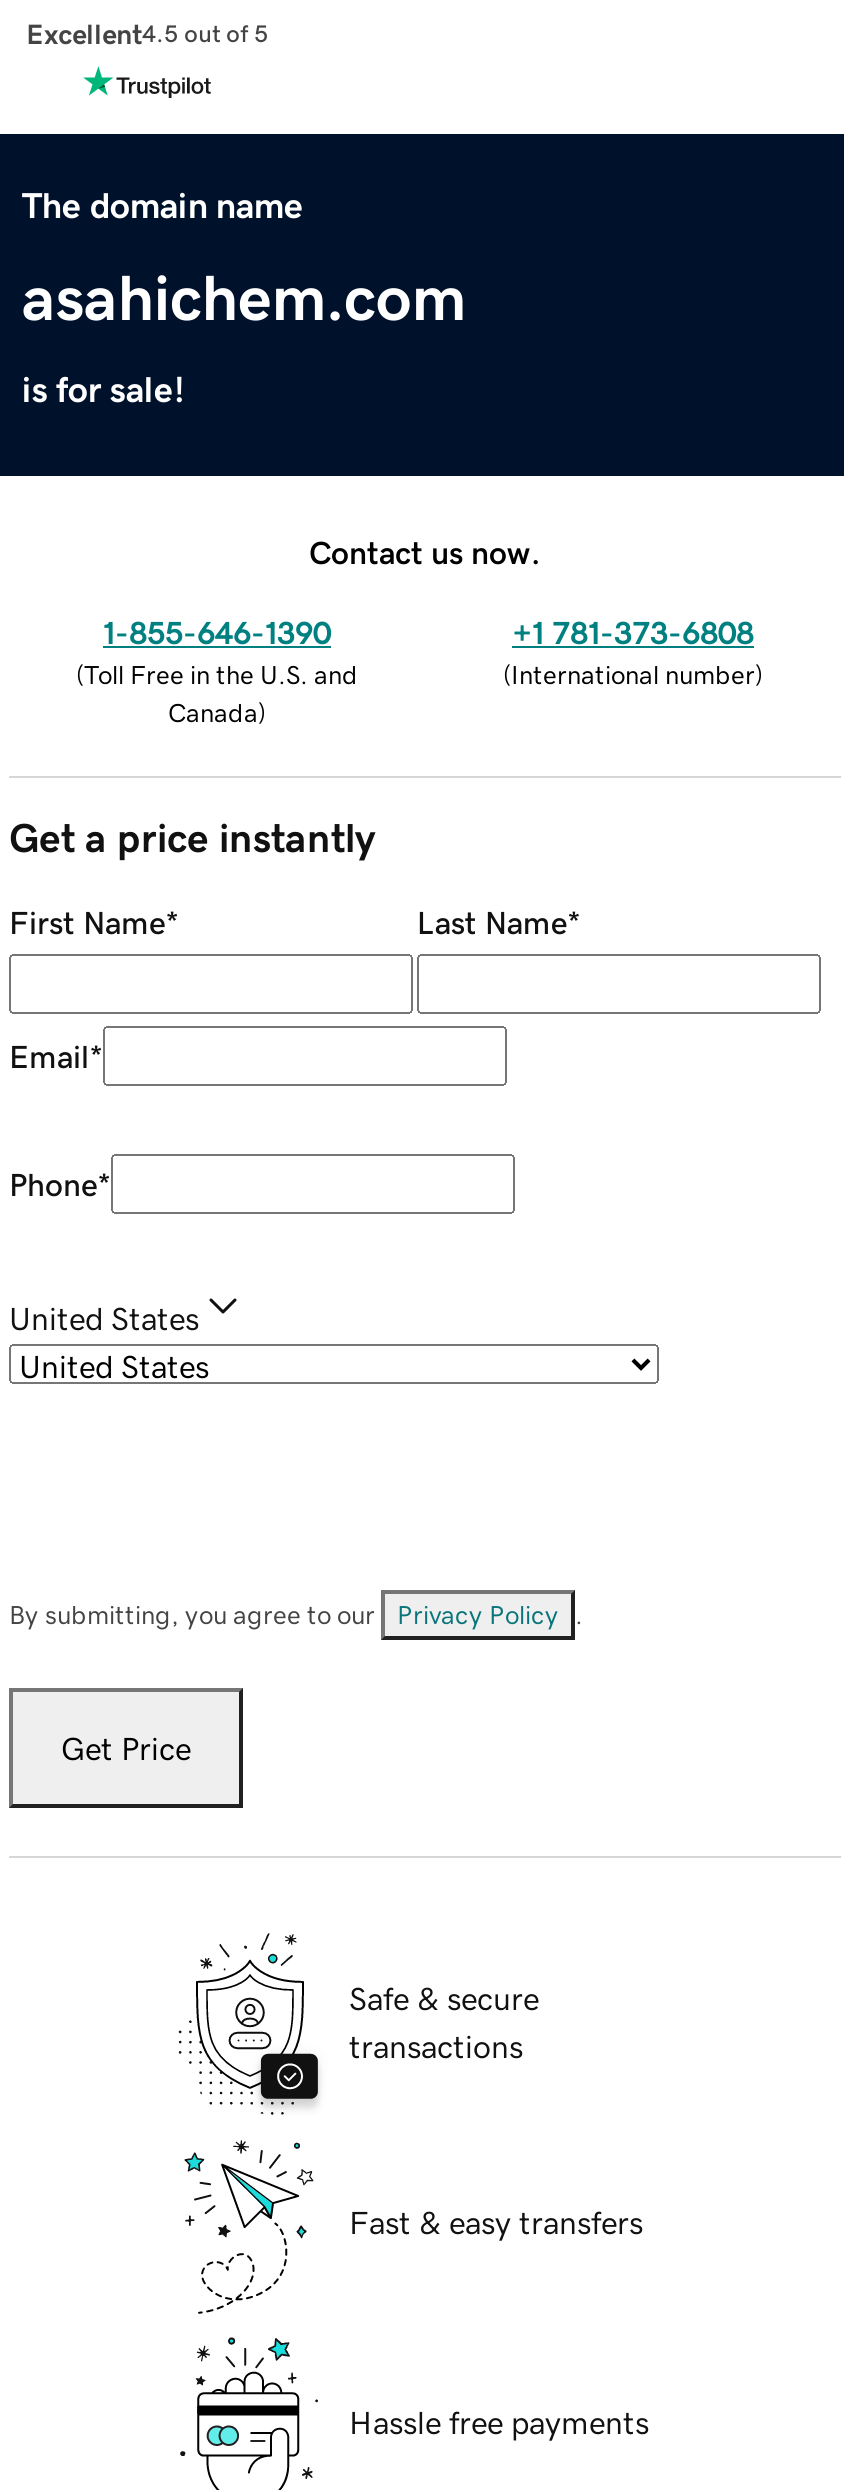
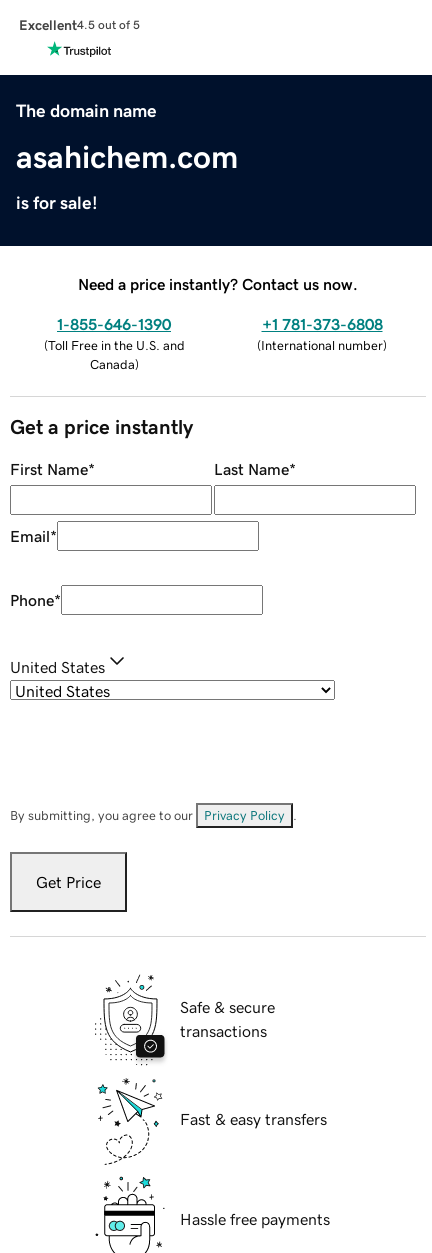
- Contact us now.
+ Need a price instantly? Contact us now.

* * *

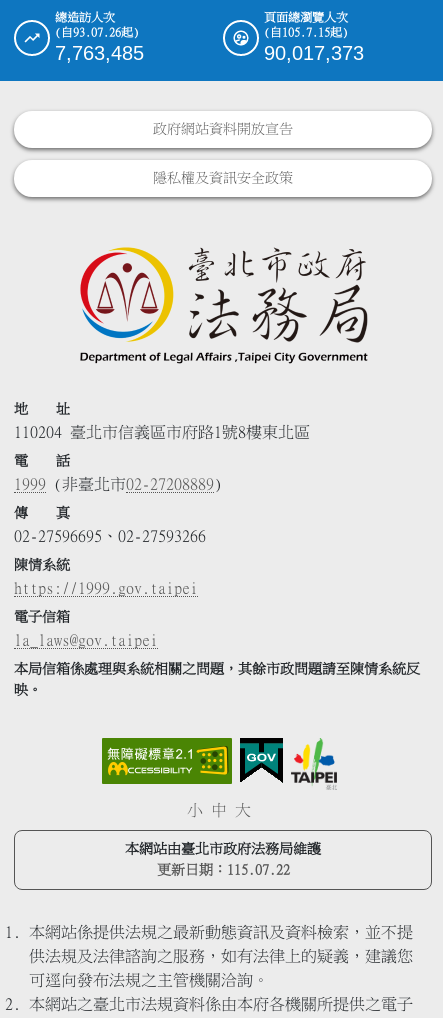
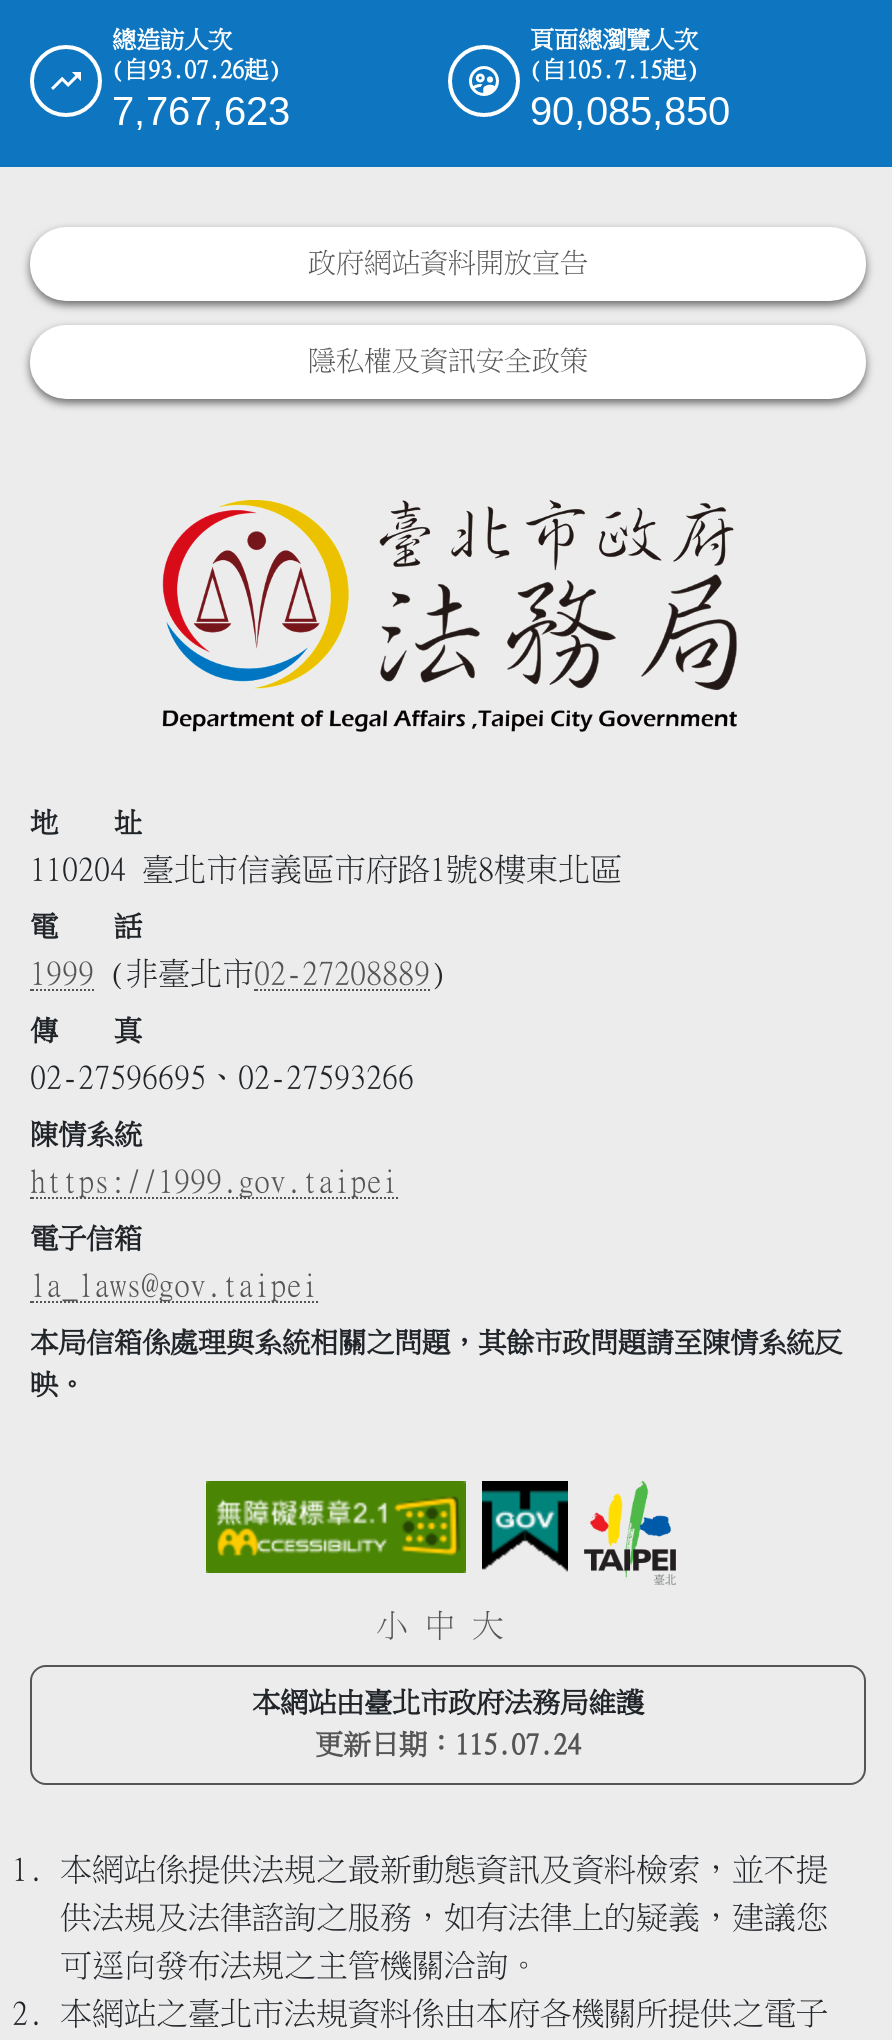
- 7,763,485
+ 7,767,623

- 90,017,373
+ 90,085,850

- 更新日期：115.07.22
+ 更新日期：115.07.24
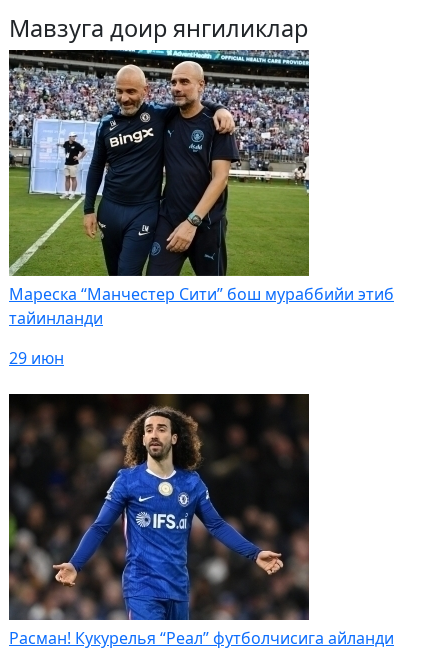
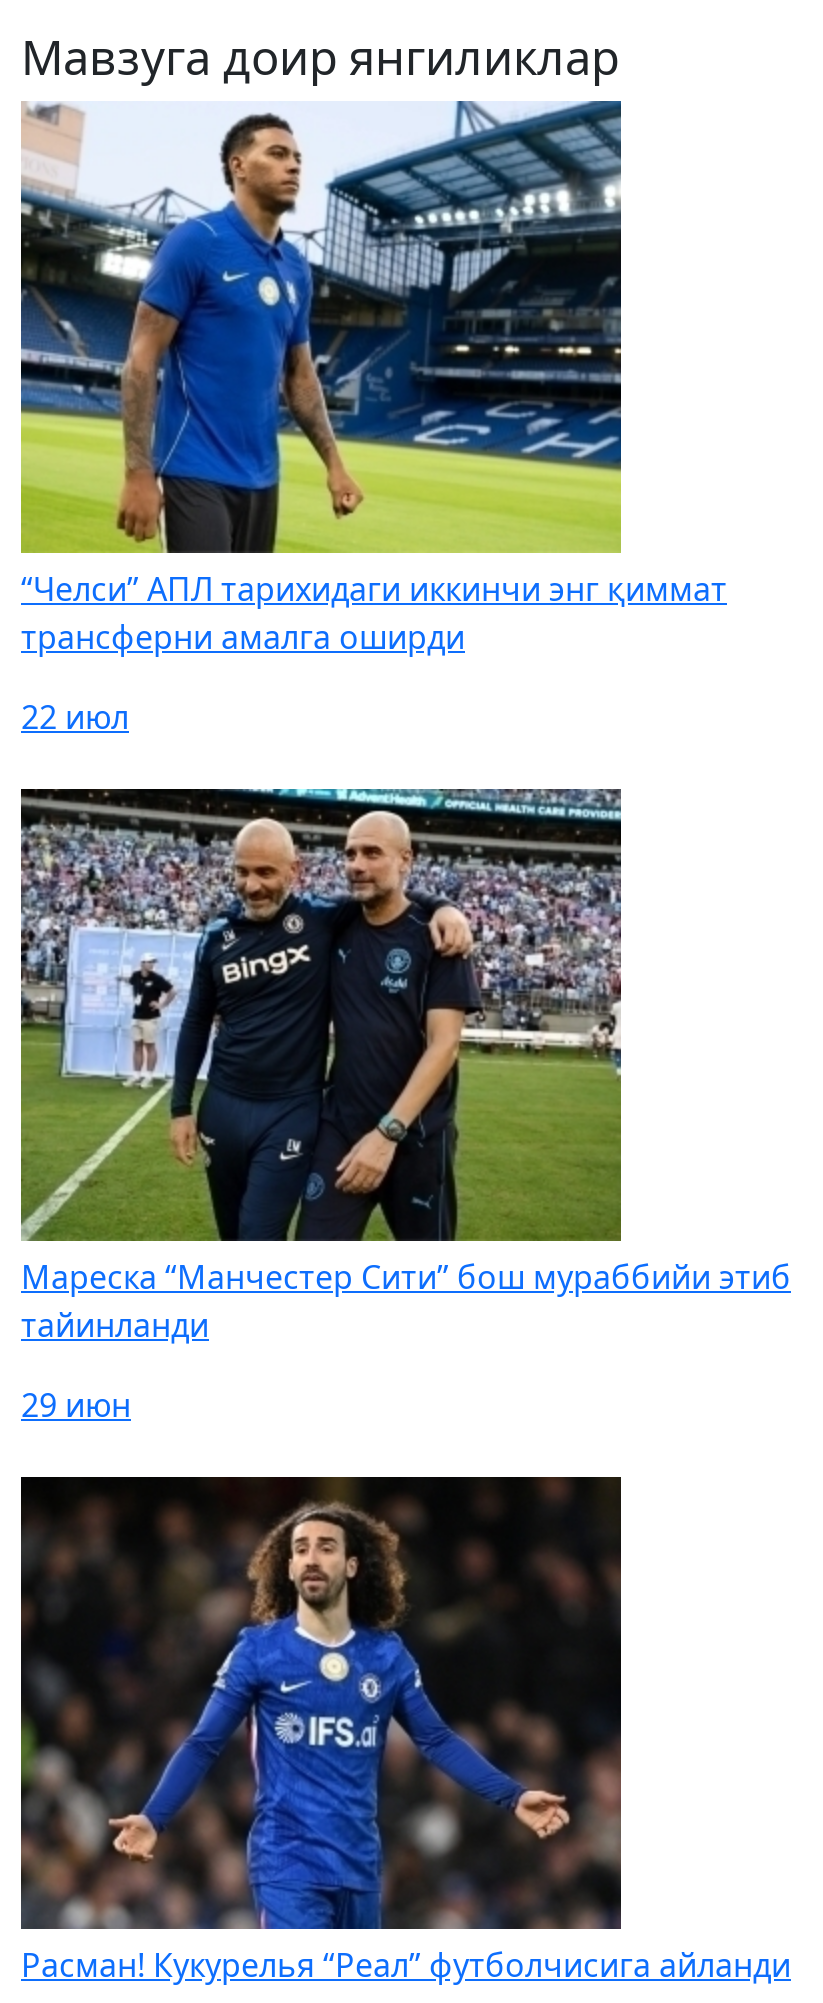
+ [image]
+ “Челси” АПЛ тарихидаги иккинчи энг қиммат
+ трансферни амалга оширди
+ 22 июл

* _Directions for this task_:
In the material above, locate the line containing "- Contact us now." and the line containing "instantly? Contact us now.". Transcribe exactly those two lines and every line between them, and nothing more.

* _Task output_:
- Contact us now.
+ Need a price instantly? Contact us now.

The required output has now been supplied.